## Exercise description:
Which lines in the records below contain the word "position"? Copy each one out.

# # # #

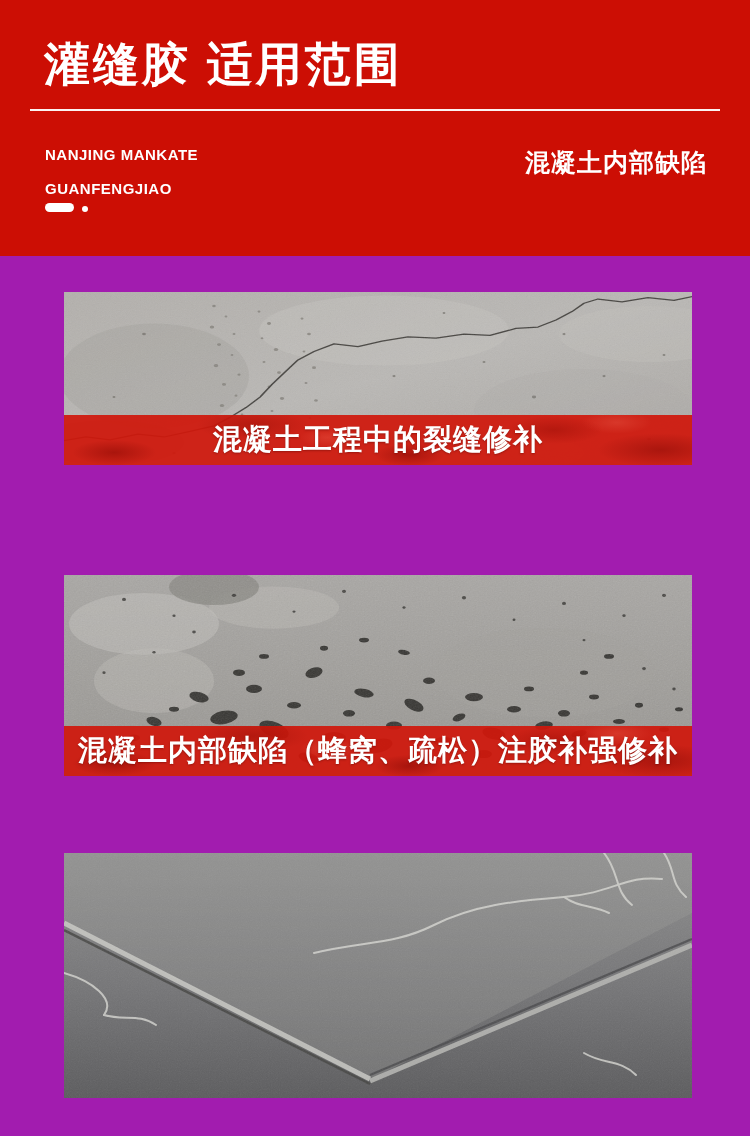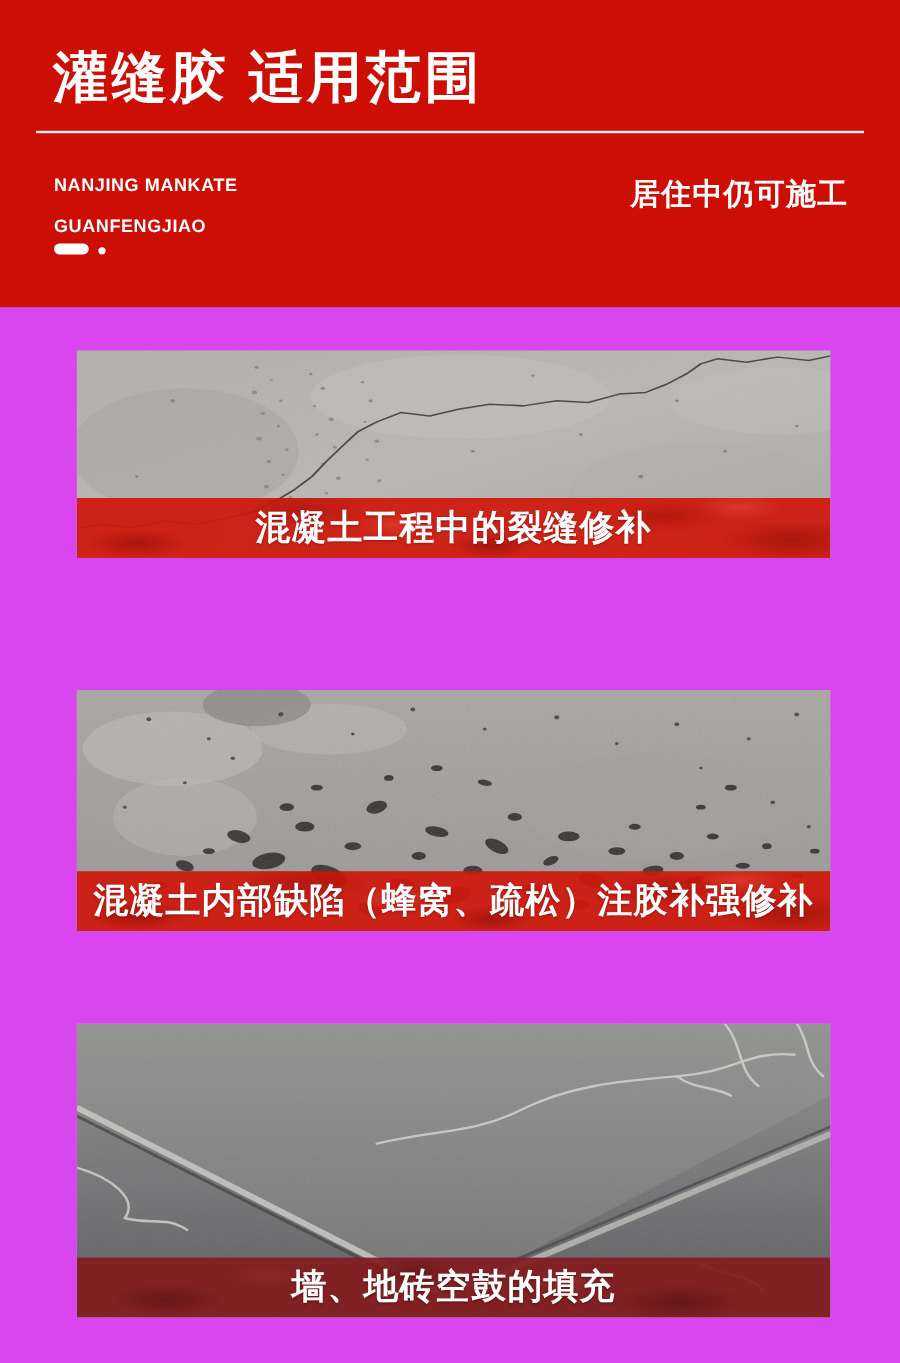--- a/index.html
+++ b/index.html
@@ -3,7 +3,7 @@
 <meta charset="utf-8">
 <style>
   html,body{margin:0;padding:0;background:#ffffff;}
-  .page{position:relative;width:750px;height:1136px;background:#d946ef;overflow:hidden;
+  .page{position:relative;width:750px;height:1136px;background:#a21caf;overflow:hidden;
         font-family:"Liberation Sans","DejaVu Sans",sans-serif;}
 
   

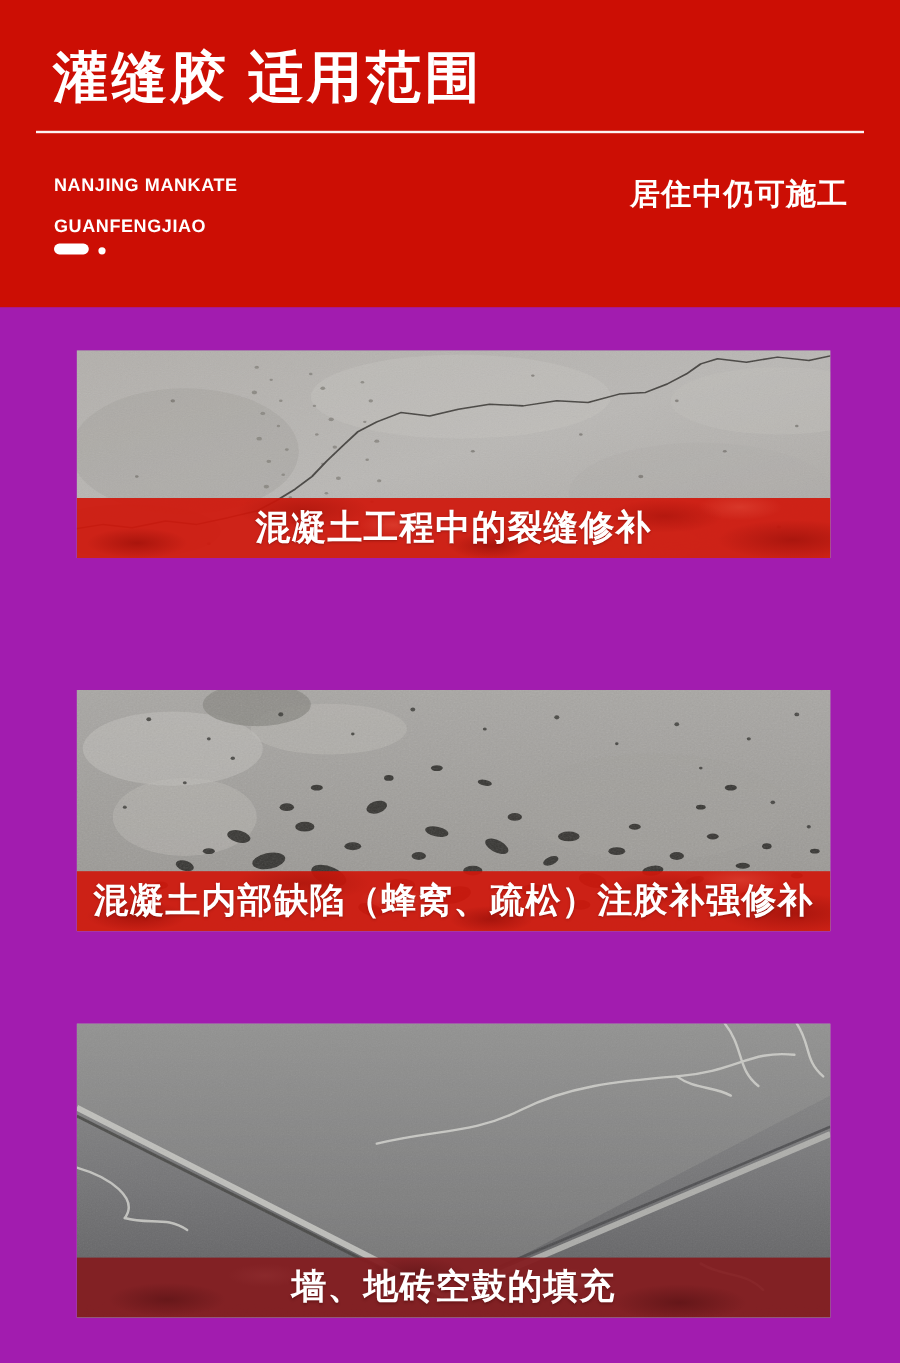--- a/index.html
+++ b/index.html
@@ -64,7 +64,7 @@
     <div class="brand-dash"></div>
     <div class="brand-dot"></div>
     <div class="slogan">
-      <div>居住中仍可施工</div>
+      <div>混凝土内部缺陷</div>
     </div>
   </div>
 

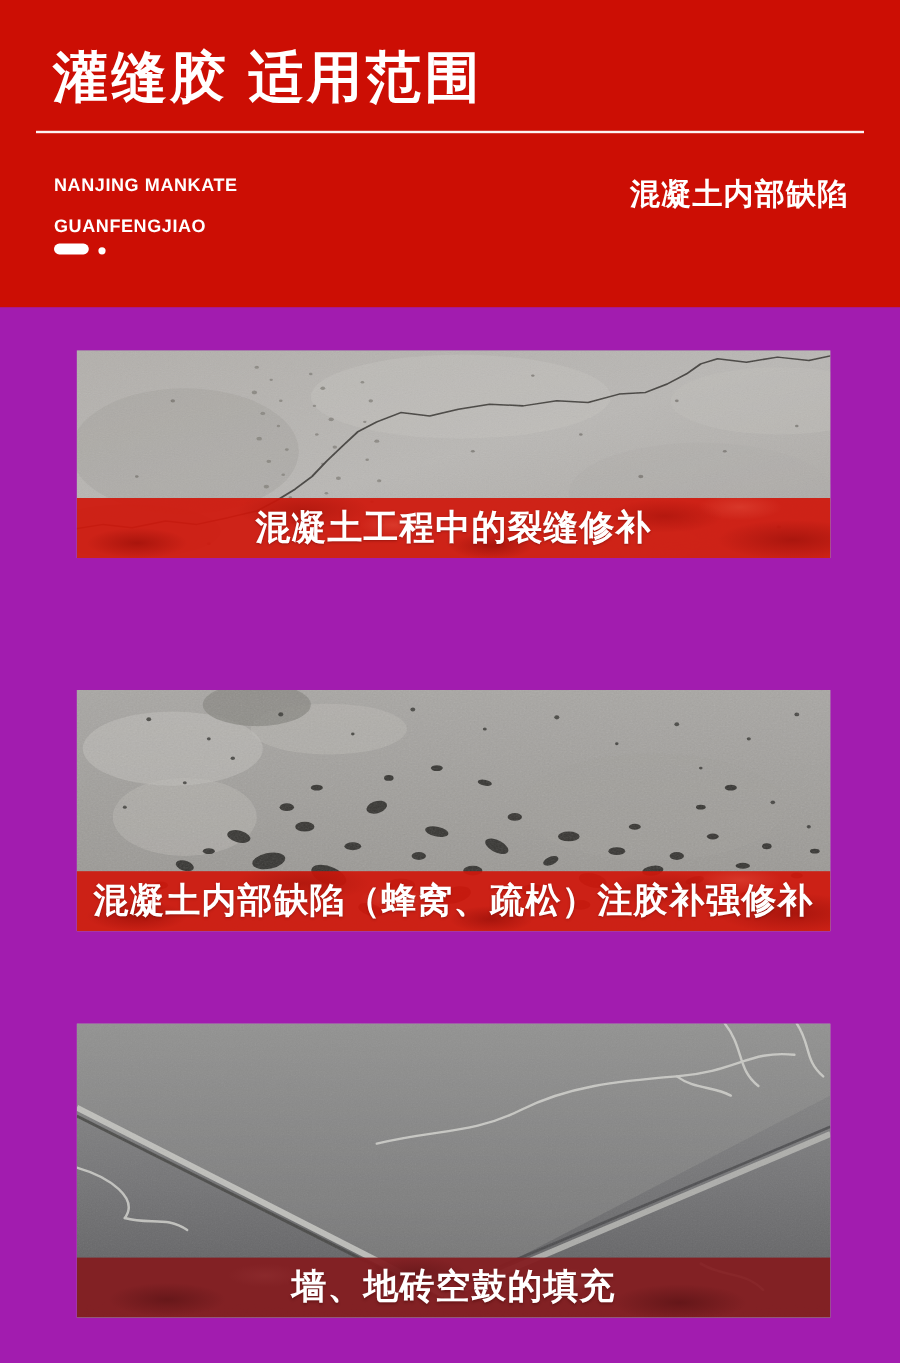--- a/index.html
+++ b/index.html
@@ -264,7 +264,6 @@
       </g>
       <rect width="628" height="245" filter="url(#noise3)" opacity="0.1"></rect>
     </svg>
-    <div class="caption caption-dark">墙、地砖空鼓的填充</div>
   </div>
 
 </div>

# # # #

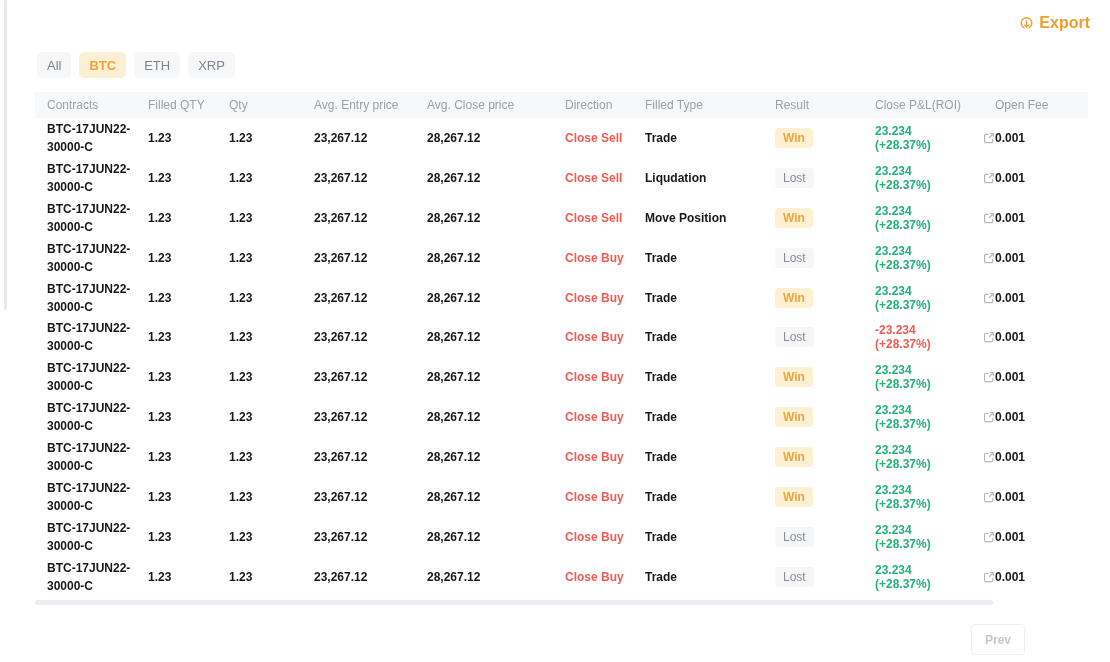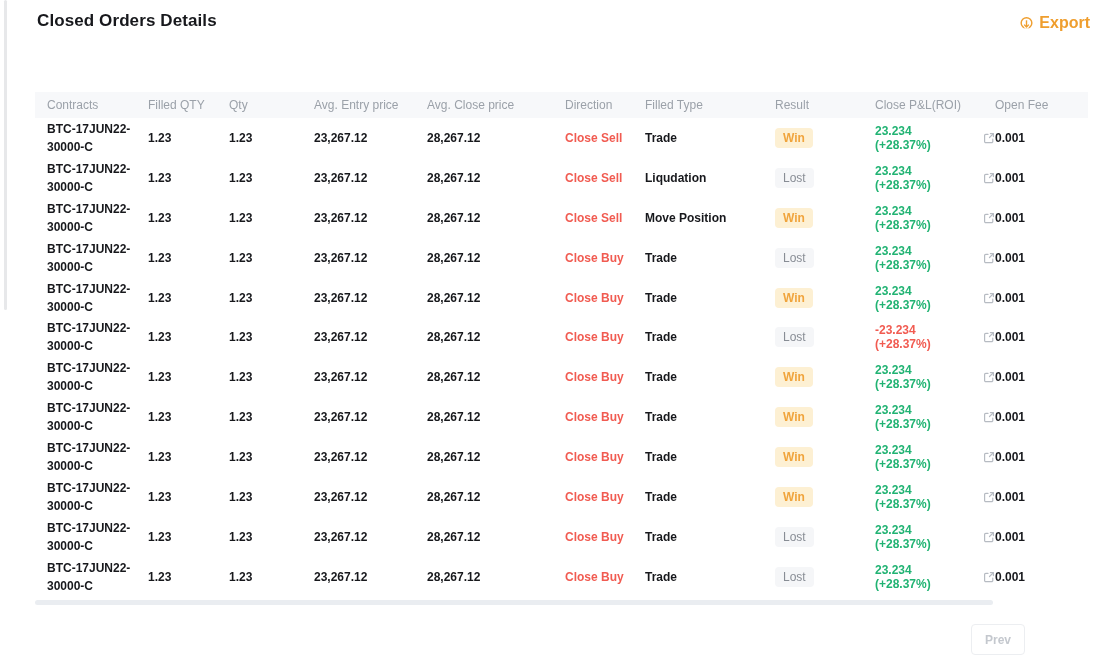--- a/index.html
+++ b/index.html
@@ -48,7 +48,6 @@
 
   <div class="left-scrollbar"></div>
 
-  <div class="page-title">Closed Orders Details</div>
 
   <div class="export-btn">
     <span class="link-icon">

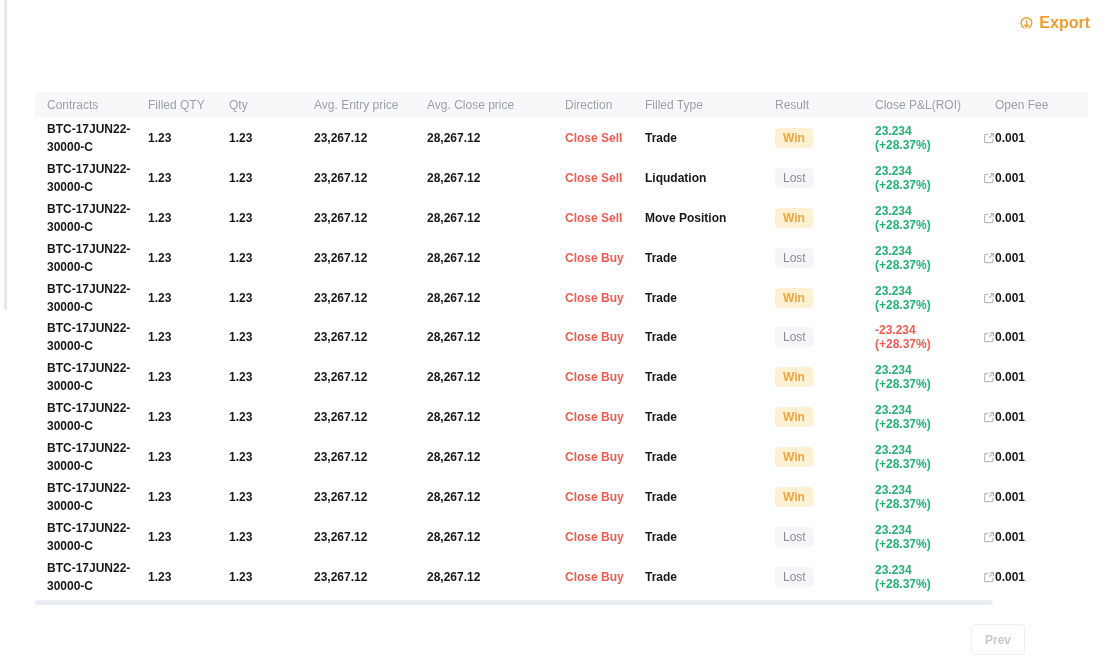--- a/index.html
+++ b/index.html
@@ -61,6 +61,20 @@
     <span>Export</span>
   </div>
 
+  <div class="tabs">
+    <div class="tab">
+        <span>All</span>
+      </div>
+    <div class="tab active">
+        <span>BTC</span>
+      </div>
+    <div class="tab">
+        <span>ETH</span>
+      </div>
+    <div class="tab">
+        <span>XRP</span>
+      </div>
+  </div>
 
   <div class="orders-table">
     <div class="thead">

# # # #

## Exercise result:
-  .page{position:relative;width:750px;height:1136px;background:#d946ef;overflow:hidden;
+  .page{position:relative;width:750px;height:1136px;background:#a21caf;overflow:hidden;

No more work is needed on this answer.